Ayant conscience du rôle fondamental de l'éducation dans la formation des esprits, la Russie s'est dotée d'une législation visant à réduire l'influence extérieure des "agents étrangers" sur l'enseignement, secondaire et universitaire, autant que culturel. Si cette initiative est louable, malgré la vague de critiques dont elle a fait l'objet, ce qui peut-être justifie d'autant sa nécessité, elle est très loin de régler la question vitale pour le pays, surtout aujourd'hui dans un contexte à ce point conflictuel, de la prise en main de l'éducation par une idéologie incompatible avec les valeurs défendues et affichées en Russie. Ainsi, l'on n'oubliera pas le rôle central joué par le bureau de l'OCDE à Moscou et l'on peut sérieusement s'interroger sur cette folie des autorités moscovites incitant les élèves et les étudiants à se déplacer vers Tik Tok, l'un des réseaux les plus invasifs et destructeurs, notamment celui qui soutient Navalny. Ces positions sont totalement incompatibles les unes avec les autres : soit Tik Tok, l'OCDE et Navalny, soit la lutte contre l'influence extérieure afin de donner à la population russe un enseignement véritablement de qualité, une force intérieure, qui est la meilleure garante de la stabilité sociale.
Ce 5 avril, la loi fédérale russe sur l'activité d'éducation a été signée par le Président, après des critiques particulièrement émotives, maintenant le ministère de l'éducation prépare sa mise en oeuvre. Le but de cette loi est de bloquer l'accès à toute activité d'enseignement, quelle qu'en soit la forme, aux agents étrangers, c'est-à-dire aux personnes physiques et morales financées de l'étranger et ayant une activité politique en Russie. La principale mesure passe par le contrôle, puisque désormais un contrat devra être conclu avec les lecteurs, qui ne peuvent avoir de casiers judiciaires ou être affiliés à une structure qualifiée d'agent étranger.
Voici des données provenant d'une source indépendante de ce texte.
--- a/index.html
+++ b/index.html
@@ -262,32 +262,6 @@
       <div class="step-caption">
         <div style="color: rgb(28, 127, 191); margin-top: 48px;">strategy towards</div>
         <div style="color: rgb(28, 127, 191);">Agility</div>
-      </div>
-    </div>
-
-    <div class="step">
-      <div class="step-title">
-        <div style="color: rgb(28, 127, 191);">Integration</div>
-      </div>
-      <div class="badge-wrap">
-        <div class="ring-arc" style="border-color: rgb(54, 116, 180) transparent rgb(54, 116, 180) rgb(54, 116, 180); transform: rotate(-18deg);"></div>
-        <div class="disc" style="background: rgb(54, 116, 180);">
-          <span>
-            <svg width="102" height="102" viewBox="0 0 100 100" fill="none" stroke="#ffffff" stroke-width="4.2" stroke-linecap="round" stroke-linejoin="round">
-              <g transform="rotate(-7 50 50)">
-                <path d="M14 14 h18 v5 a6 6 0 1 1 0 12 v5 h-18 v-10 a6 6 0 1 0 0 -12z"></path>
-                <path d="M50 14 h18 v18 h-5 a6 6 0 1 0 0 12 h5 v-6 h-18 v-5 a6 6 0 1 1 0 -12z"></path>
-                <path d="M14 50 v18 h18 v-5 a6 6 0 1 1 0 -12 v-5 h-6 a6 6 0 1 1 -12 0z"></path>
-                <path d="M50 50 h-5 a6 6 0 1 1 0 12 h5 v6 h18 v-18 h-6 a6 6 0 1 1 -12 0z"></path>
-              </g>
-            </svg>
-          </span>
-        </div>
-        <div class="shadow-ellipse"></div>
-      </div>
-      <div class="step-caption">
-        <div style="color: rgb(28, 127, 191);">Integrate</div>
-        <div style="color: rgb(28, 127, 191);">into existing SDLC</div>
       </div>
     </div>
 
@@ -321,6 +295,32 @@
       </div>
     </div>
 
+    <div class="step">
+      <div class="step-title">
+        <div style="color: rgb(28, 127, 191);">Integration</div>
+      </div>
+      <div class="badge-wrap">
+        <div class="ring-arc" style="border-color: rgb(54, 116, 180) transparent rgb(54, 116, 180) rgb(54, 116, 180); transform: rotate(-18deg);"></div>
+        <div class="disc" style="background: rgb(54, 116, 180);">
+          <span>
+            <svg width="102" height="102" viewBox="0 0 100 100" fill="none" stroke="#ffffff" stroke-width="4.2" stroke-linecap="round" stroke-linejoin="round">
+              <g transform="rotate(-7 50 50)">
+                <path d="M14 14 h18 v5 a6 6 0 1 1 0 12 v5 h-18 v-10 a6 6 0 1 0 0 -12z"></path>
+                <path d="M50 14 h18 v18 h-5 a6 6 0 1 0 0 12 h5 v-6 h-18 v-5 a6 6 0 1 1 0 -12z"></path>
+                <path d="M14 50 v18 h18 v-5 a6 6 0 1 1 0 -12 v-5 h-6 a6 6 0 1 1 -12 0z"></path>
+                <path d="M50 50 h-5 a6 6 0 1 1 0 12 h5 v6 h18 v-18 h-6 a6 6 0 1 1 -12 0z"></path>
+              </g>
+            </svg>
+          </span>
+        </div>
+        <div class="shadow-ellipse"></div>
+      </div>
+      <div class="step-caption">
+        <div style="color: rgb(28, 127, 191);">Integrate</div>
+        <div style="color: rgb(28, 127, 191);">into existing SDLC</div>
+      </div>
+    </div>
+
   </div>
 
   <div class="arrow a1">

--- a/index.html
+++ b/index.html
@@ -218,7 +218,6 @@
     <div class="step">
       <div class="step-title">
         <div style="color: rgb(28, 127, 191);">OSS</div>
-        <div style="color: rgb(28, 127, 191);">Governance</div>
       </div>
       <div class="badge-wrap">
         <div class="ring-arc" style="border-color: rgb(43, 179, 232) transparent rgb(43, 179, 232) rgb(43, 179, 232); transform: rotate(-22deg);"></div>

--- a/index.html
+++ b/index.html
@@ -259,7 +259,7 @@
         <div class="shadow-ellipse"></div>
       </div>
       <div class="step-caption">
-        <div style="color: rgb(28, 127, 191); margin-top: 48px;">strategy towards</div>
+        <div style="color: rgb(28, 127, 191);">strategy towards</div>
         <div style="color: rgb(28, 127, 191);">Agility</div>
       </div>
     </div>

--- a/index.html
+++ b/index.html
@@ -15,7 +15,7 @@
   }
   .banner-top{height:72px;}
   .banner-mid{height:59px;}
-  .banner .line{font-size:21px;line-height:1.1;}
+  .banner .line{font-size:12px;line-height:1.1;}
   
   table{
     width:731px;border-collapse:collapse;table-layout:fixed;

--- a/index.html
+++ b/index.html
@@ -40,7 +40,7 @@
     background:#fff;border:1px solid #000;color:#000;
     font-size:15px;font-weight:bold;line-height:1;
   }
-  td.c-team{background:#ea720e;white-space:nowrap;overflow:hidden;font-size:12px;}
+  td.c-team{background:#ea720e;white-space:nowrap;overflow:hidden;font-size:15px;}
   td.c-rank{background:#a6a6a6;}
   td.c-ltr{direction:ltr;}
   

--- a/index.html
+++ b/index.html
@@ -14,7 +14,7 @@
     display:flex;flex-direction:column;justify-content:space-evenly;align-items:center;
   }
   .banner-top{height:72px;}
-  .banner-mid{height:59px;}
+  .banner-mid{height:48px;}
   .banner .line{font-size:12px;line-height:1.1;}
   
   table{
En soi, il n'y a rien de choquant, mais certaines personnes se plaignent qu'il sera donc nécessaire de conclure un contrat à chaque fois qu'une "star", évidemment venue de l'étranger, sera invitée à faire une conférence devant des étudiants. Finalement, la bureaucratie peut avoir du bon !
Pourtant, si cette saine volonté de reprise en main du discours nationale est non seulement souhaitable, mais urgente, le combat annoncé reste très modeste. Aucune remise en cause du rôle central et destructeur du bureau de l'OCDE à Moscou, OCDE dont la Russie n'a pu devenir membre en 2014 en raison de la Crimée, mais qui est devenu incontournable dans les réformes pédagogistes et progressistes de l'enseignement en Russie, tant scolaire qu'universitaire.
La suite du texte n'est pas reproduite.